• _Supplied data_
- - - - - - -

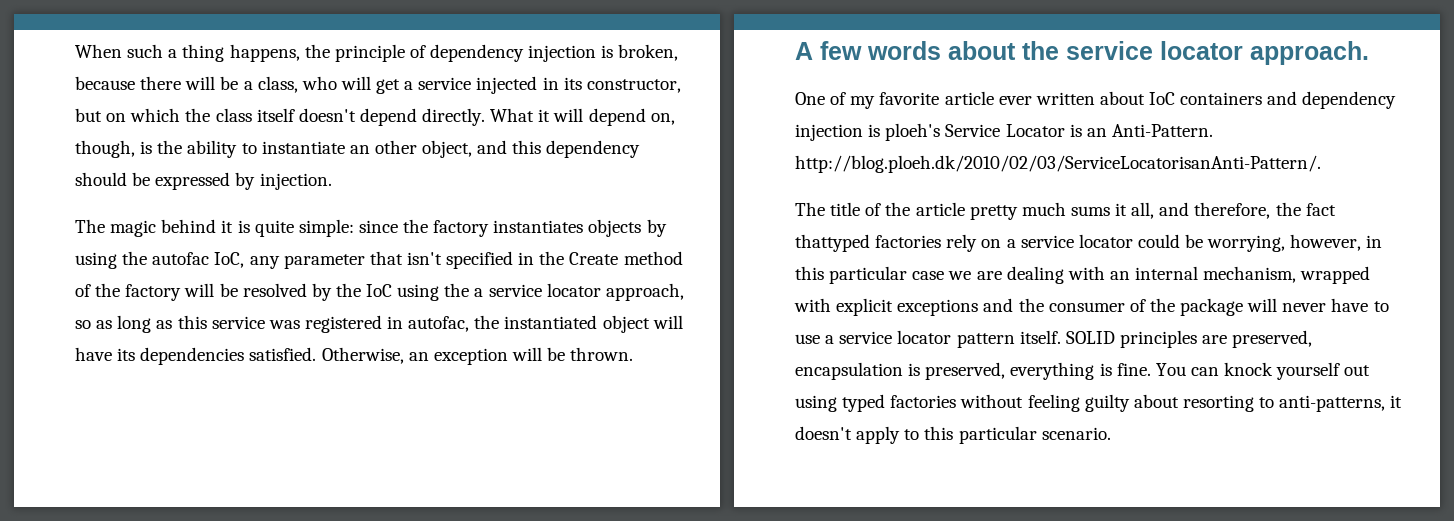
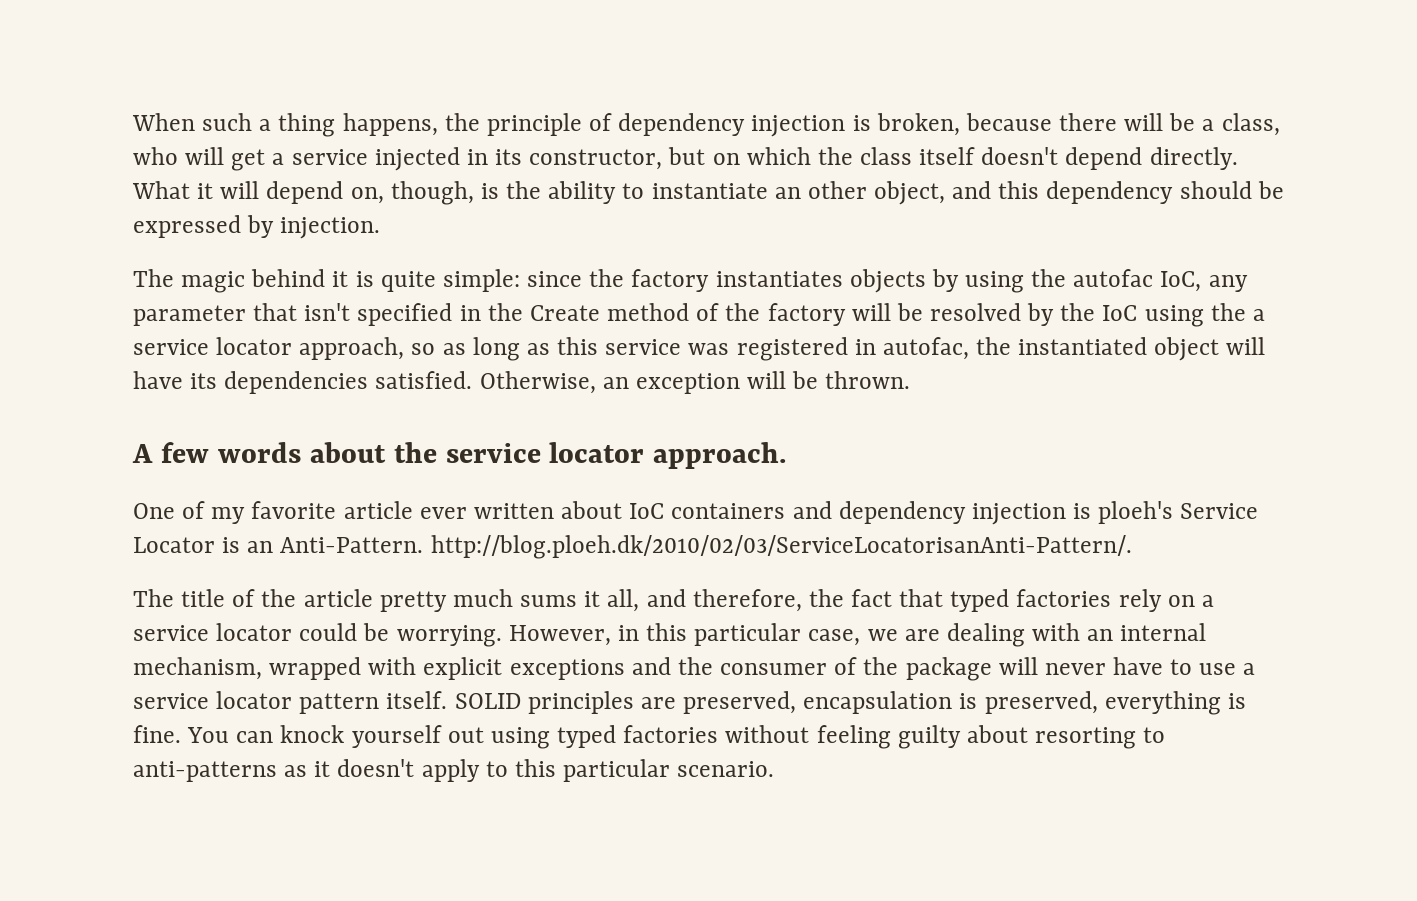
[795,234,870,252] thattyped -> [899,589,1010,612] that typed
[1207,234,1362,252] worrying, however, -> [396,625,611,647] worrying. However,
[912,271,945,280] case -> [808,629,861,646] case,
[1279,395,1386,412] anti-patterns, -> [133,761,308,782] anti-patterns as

- - - - - - -

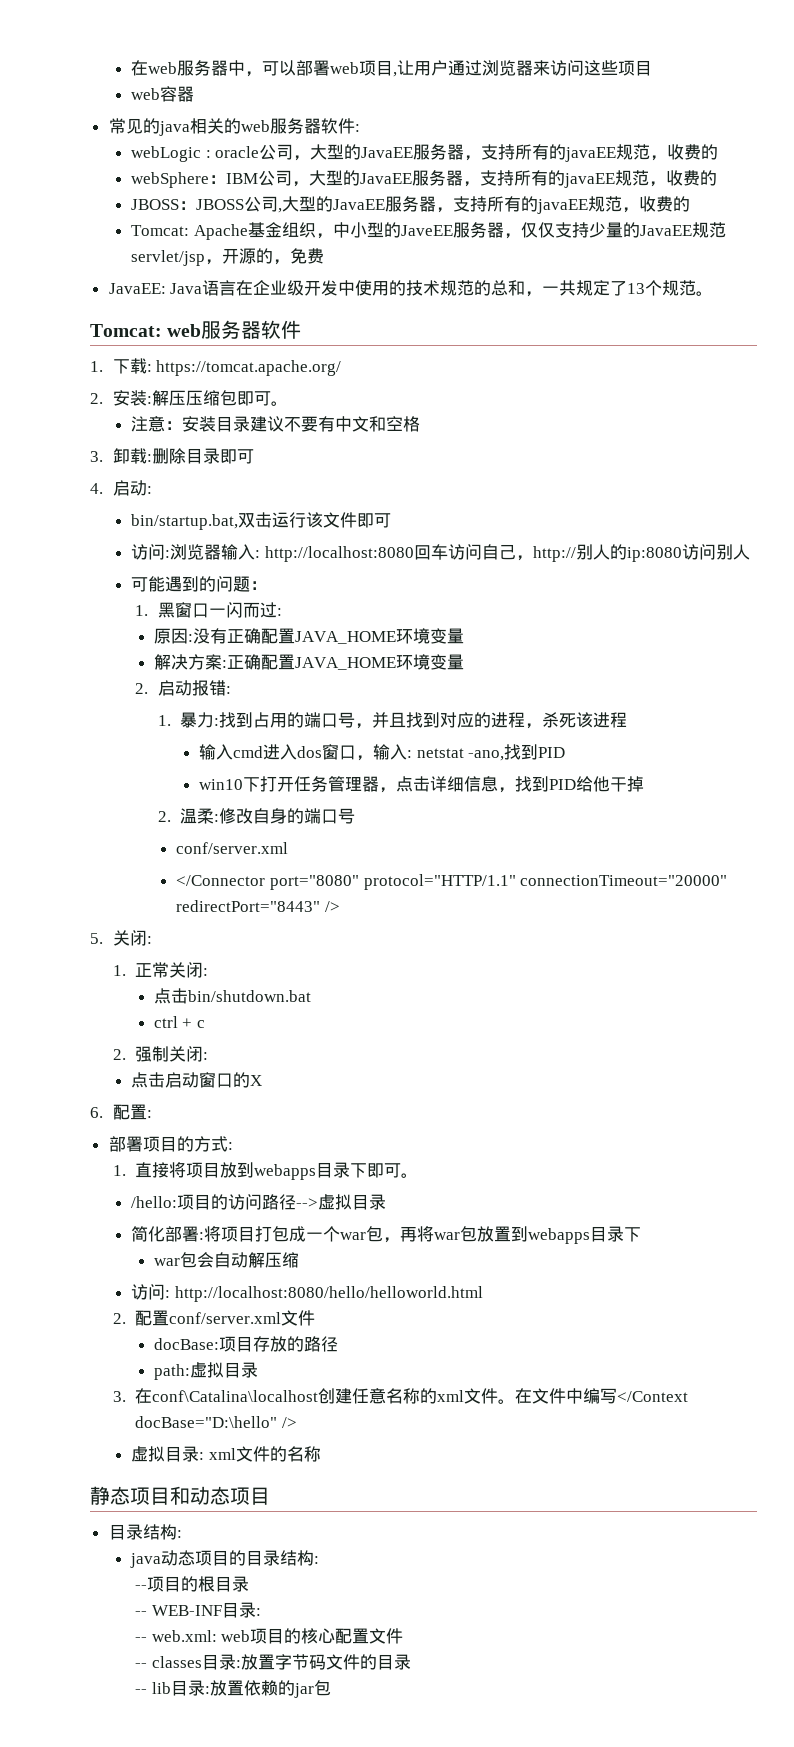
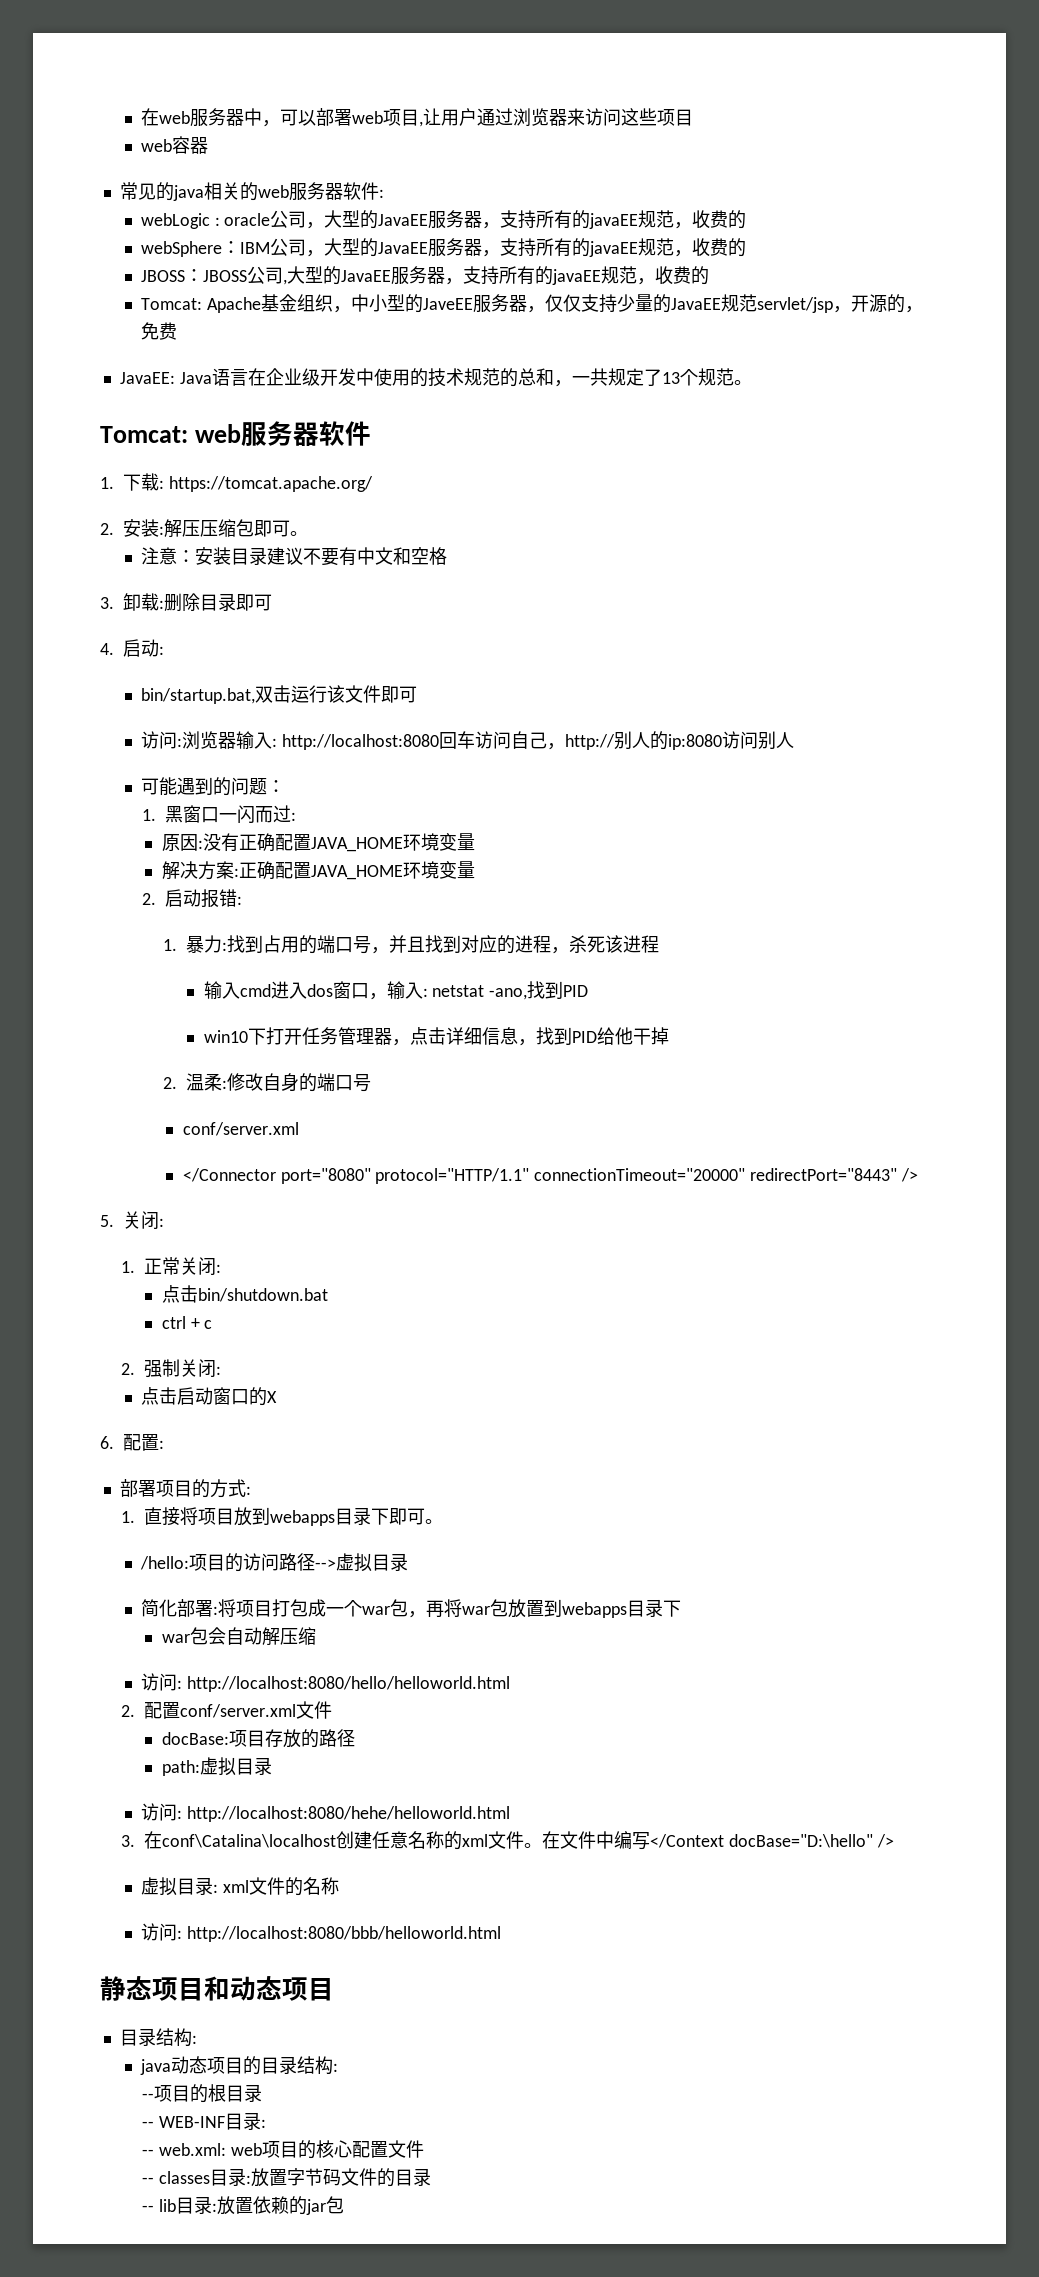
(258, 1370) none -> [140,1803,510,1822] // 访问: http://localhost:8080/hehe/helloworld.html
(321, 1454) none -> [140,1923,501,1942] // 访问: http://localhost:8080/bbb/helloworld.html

- - - - - - -

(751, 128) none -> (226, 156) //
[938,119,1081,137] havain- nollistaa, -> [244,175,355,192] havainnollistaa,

- - - - - - -

• _What you should do_
After reading the records above, work out how many lines contain "http" and give that number only.

• _Exercise response_
2